WORK REQUIRED — Copy exactly the lines from the beginning of the data down to and including the line holding "width:766px; height:17px; background:#00308C;", without any pictures.
........
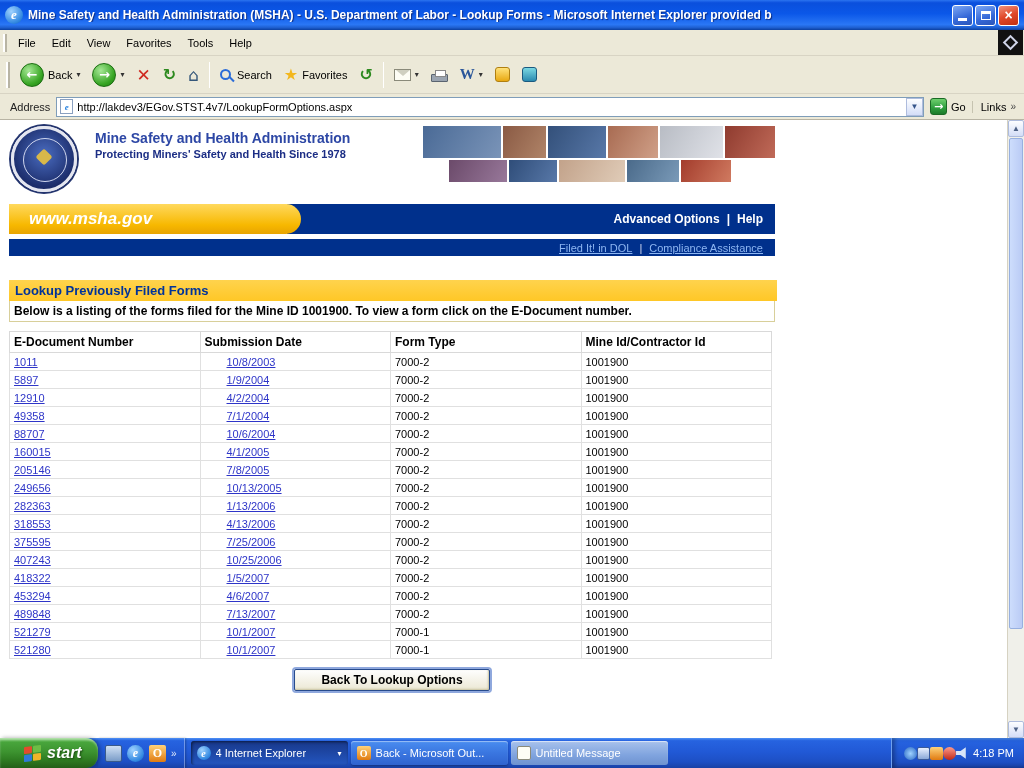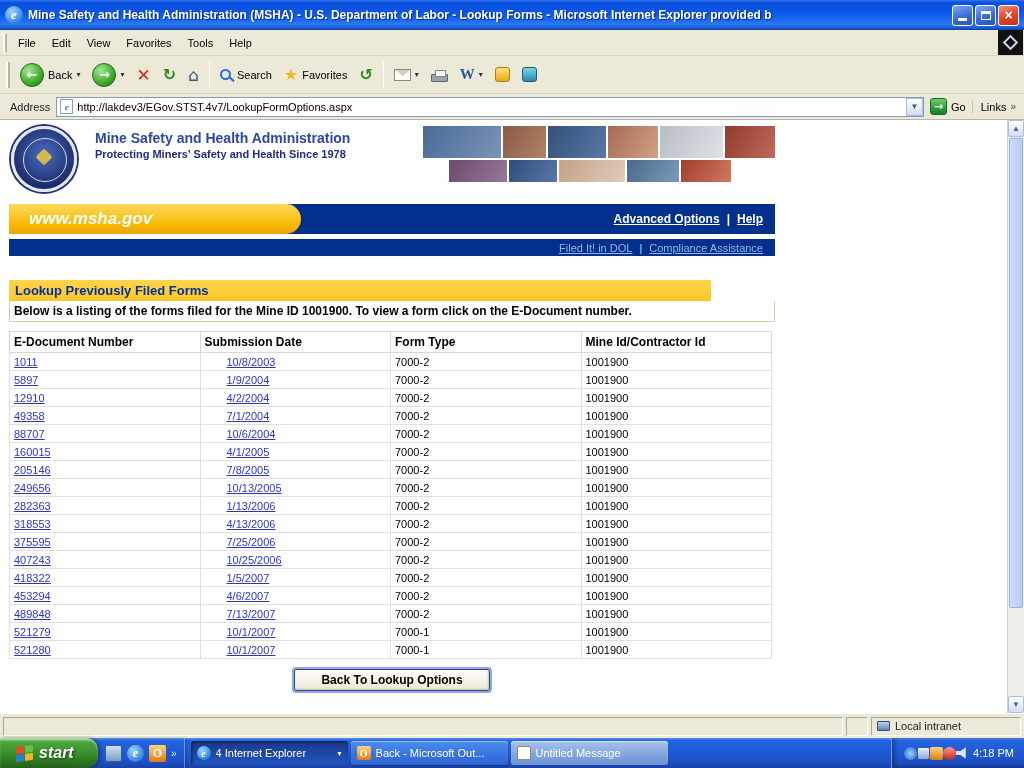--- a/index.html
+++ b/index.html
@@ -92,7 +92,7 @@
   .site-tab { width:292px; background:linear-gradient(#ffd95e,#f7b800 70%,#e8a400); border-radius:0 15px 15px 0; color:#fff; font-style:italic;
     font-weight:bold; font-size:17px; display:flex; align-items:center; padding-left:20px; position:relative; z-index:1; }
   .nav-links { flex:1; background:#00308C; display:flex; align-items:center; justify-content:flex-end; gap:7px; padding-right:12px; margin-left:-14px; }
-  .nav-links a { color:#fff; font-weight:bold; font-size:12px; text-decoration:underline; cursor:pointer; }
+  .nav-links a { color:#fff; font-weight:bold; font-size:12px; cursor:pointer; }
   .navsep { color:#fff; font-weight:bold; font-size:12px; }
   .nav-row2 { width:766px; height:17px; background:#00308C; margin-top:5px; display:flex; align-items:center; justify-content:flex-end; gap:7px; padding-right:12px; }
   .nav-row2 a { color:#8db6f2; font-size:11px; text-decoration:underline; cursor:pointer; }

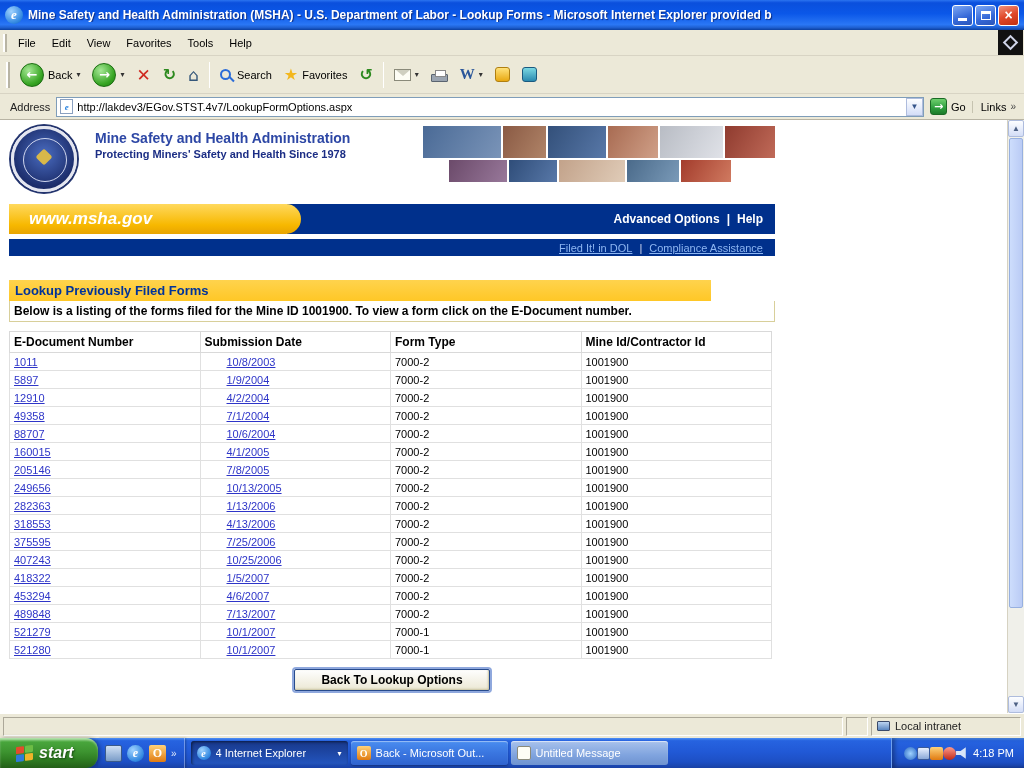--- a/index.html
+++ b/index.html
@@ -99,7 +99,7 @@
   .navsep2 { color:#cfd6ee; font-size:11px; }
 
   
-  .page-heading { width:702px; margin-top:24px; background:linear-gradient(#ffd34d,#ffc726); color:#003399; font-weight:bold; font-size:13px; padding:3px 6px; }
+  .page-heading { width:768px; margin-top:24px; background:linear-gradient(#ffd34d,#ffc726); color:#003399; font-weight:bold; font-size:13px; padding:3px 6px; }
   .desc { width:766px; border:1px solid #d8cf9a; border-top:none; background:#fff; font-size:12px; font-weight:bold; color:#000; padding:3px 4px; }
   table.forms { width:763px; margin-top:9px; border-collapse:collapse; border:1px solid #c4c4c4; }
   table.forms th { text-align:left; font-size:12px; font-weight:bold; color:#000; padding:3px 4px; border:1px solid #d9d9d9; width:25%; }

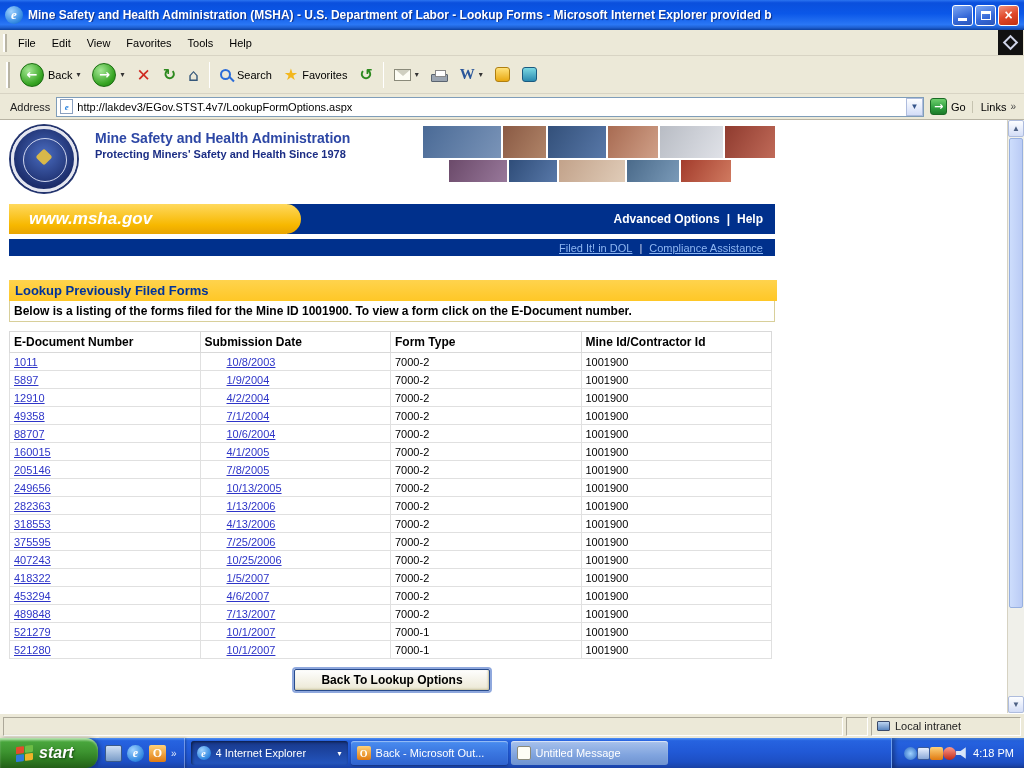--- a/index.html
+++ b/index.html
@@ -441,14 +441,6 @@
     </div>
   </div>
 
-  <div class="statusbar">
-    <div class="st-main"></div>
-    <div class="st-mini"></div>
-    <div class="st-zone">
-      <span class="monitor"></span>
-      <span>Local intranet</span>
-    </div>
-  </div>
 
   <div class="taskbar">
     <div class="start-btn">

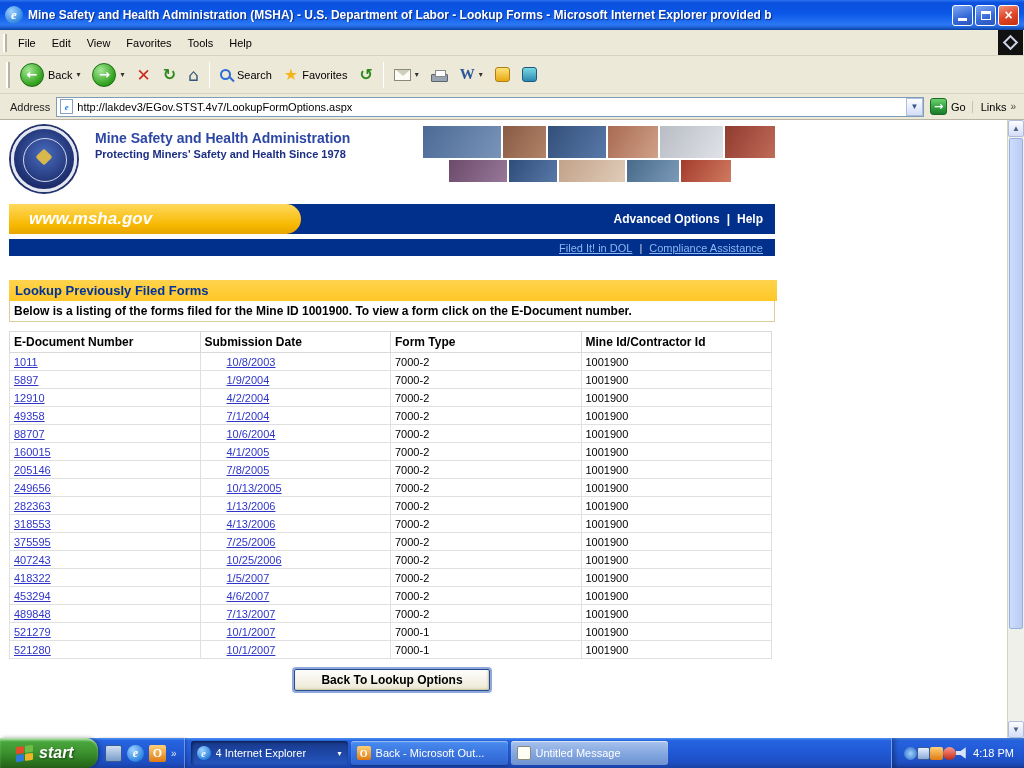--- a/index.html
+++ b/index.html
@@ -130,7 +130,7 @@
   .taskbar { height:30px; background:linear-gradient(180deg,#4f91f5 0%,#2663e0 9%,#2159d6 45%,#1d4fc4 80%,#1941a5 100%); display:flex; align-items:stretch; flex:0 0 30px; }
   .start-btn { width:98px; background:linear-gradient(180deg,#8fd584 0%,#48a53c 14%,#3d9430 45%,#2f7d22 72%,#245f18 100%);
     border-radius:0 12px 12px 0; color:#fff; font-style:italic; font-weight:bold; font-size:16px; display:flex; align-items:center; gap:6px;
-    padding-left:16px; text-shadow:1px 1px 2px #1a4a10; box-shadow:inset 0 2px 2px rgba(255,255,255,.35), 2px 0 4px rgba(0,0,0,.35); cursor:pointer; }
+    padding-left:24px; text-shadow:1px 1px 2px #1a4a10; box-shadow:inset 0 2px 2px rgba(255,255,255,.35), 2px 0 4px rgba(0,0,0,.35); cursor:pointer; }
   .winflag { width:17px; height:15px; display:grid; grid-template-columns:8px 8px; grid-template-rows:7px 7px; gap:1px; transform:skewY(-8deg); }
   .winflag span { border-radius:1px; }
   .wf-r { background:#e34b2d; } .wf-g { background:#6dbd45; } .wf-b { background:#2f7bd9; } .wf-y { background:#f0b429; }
........
WRITTEN SOLUTION —
--- a/index.html
+++ b/index.html
@@ -92,7 +92,7 @@
   .site-tab { width:292px; background:linear-gradient(#ffd95e,#f7b800 70%,#e8a400); border-radius:0 15px 15px 0; color:#fff; font-style:italic;
     font-weight:bold; font-size:17px; display:flex; align-items:center; padding-left:20px; position:relative; z-index:1; }
   .nav-links { flex:1; background:#00308C; display:flex; align-items:center; justify-content:flex-end; gap:7px; padding-right:12px; margin-left:-14px; }
-  .nav-links a { color:#fff; font-weight:bold; font-size:12px; text-decoration:underline; cursor:pointer; }
+  .nav-links a { color:#fff; font-weight:bold; font-size:12px; cursor:pointer; }
   .navsep { color:#fff; font-weight:bold; font-size:12px; }
   .nav-row2 { width:766px; height:17px; background:#00308C; margin-top:5px; display:flex; align-items:center; justify-content:flex-end; gap:7px; padding-right:12px; }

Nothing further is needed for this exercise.